Pharmacology: Pharmacodynamics: Mechanism of action: Abacavir is a NRTI. It is a potent selective inhibitor of HIV-1 and HIV-2. Abacavir is metabolised intracellularly to the active moiety, carbovir 5'-triphosphate (TP). In vitro studies have demonstrated that its mechanism of action in relation to HIV is inhibition of the HIV reverse transcriptase enzyme, an event which results in chain termination and interruption of the viral replication cycle. The antiviral activity of abacavir in cell culture was not antagonized when combined with the nucleoside reverse transcriptase inhibitors (NRTIs) didanosine, emtricitabine, lamivudine, stavudine, tenofovir or zidovudine, the non-nucleoside reverse transcriptase inhibitor (NNRTI) nevirapine, or the protease inhibitor (PI) amprenavir.

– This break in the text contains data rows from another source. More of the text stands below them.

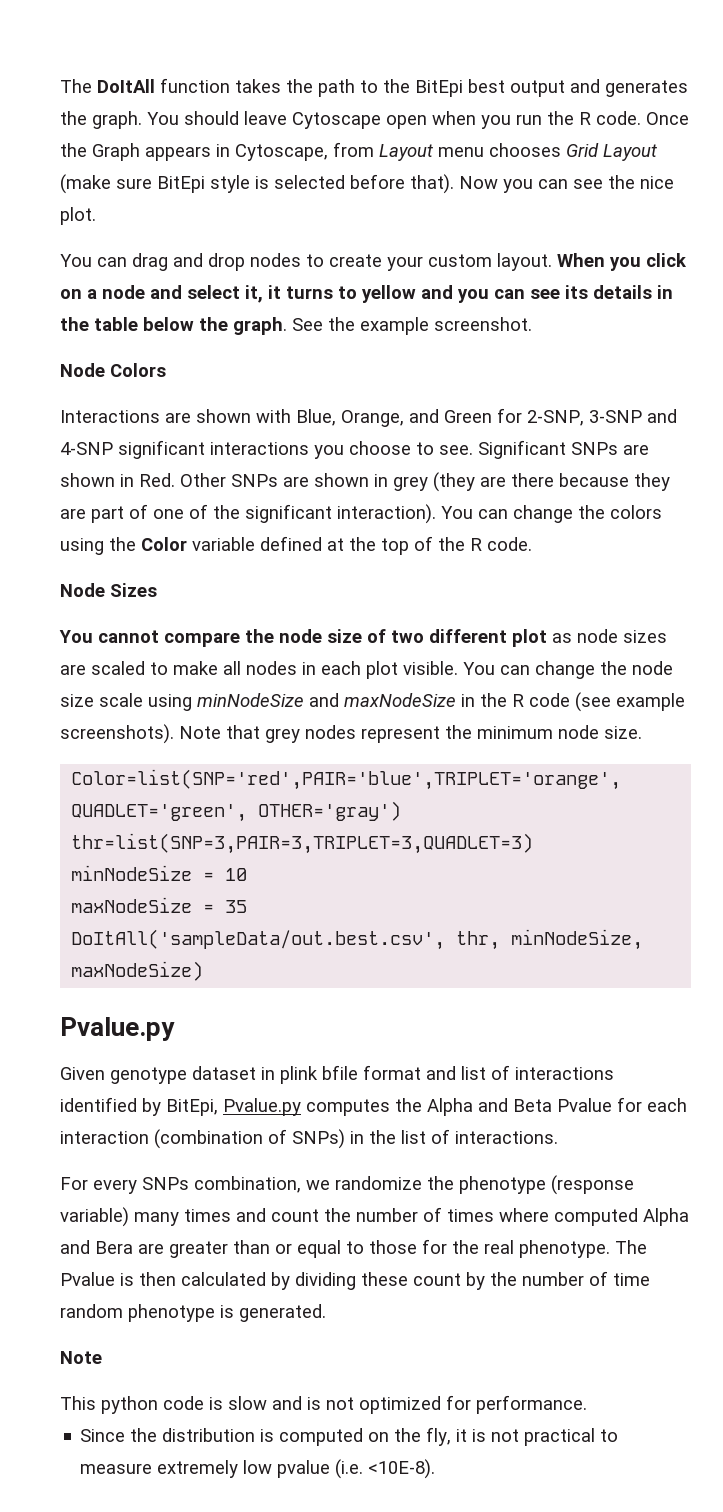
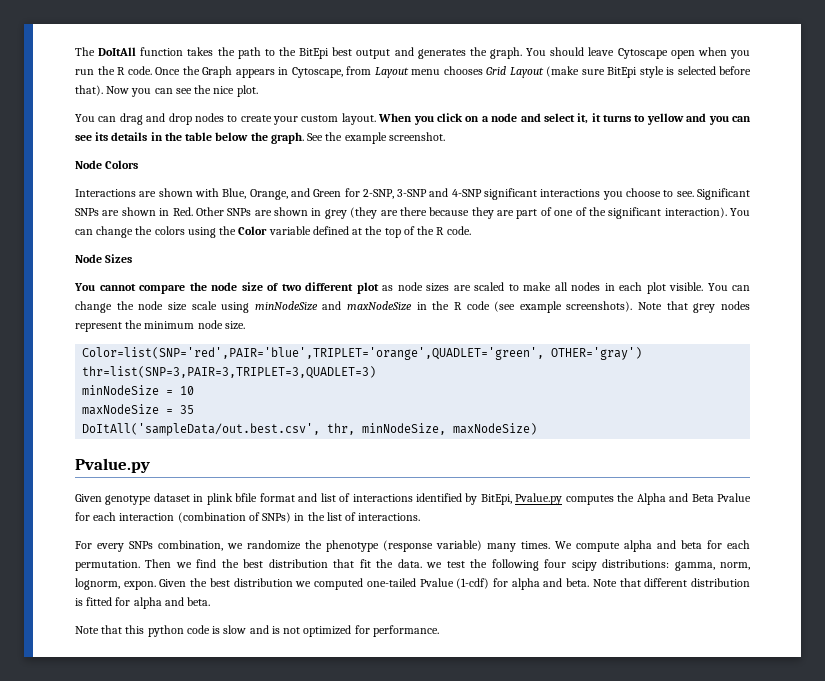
[184,1207,689,1226] [60,1239,647,1258] [60,1271,650,1290] [60,1304,326,1322] [60,1351,102,1364] [60,1396,96,1410] times and count the number of times where computed Alpha and Bera are greater than or equal to those for the real phenotype. The Pvalue is then calculated by dividing these count by the number of time random phenotype is generated. // Note // This -> [521,540,750,552] [75,559,750,571] [75,578,750,590] [75,597,211,609] [75,625,145,634] times. We compute alpha and beta for each permutation. Then we find the best distribution that fit the data. we test the following four scipy distributions: gamma, norm, lognorm, expon. Given the best distribution we computed one-tailed Pvalue (1-cdf) for alpha and beta. Note that different distribution is fitted for alpha and beta. // Note that this
[80,1427,619,1446] [80,1459,436,1479] // Since the distribution is computed on the fly, it is not practical to measure extremely low pvalue (i.e. <10E-8). -> (439, 631) none

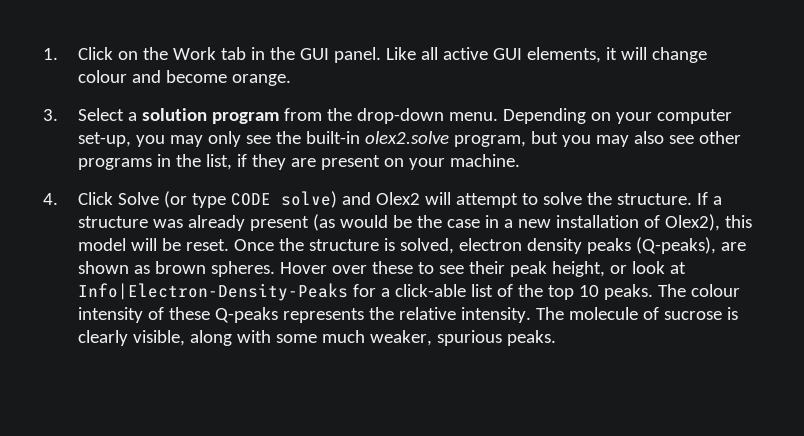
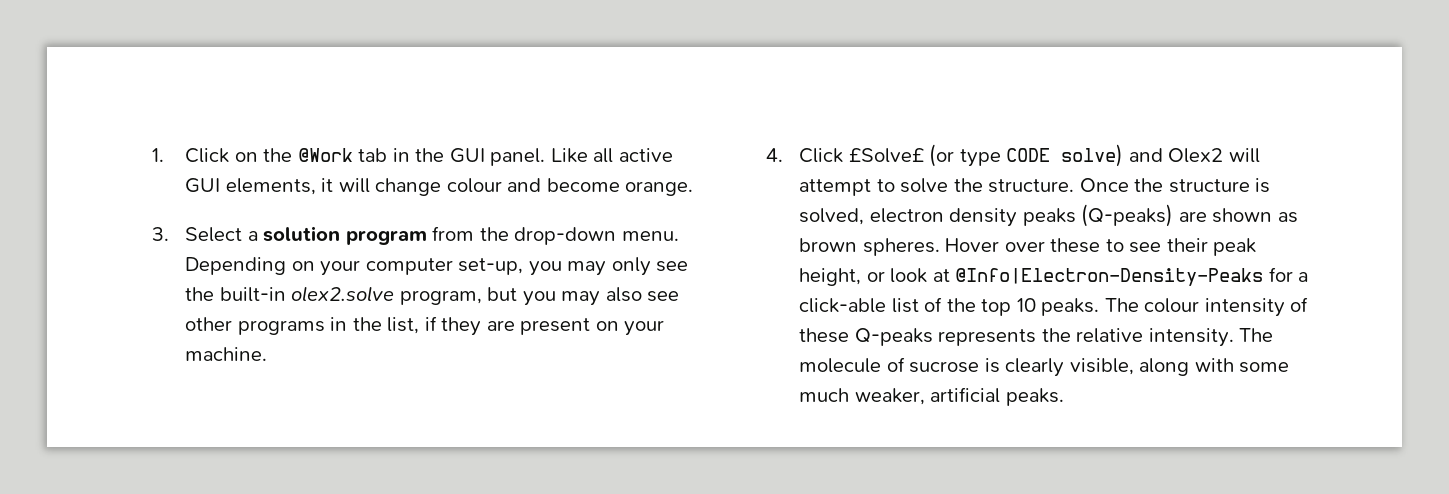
[173,47,217,60] Work -> [297,148,353,162] @Work
[118,192,160,205] Solve -> [848,148,925,163] £Solve£
[697,192,723,205] [78,214,753,231] [78,238,230,251] If a structure was already present (as would be the case in a new installation of Olex2), this model will be reset. -> (1075, 186) none
[636,237,717,254] (Q-peaks), -> [1081,204,1174,227] (Q-peaks)
[78,283,349,301] Info|Electron-Density-Peaks -> [955,268,1264,286] @Info|Electron-Density-Peaks
[437,330,503,346] spurious -> [930,387,1001,403] artificial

Resistance: In vitro resistance: Abacavir-resistant isolates of HIV-1 have been selected in vitro and are associated with specific genotypic changes in the reverse transcriptase (RT) codon region (codons M184V, K65R, L74V and Y115F). Viral resistance to abacavir develops relatively slowly in vitro, requiring multiple mutations for a clinically relevant increase in EC50 over wild-type virus.
In vivo resistance (Therapy naïve patients): Isolates from most patients experiencing virological failure with a regimen containing abacavir in pivotal clinical trials showed either no NRTI-related changes from baseline (45%) or only M184V or M184I selection (45%). The overall selection frequency for M184V or M184I was high (54%), and less common was the selection of L74V (5%), K65R (1%) and Y115F (1%). The inclusion of zidovudine in the regimen has been found to reduce the frequency of L74V and K65R selection in the presence of abacavir (with zidovudine: 0/40, without zidovudine: 15/192, 8%). (See Table 1.)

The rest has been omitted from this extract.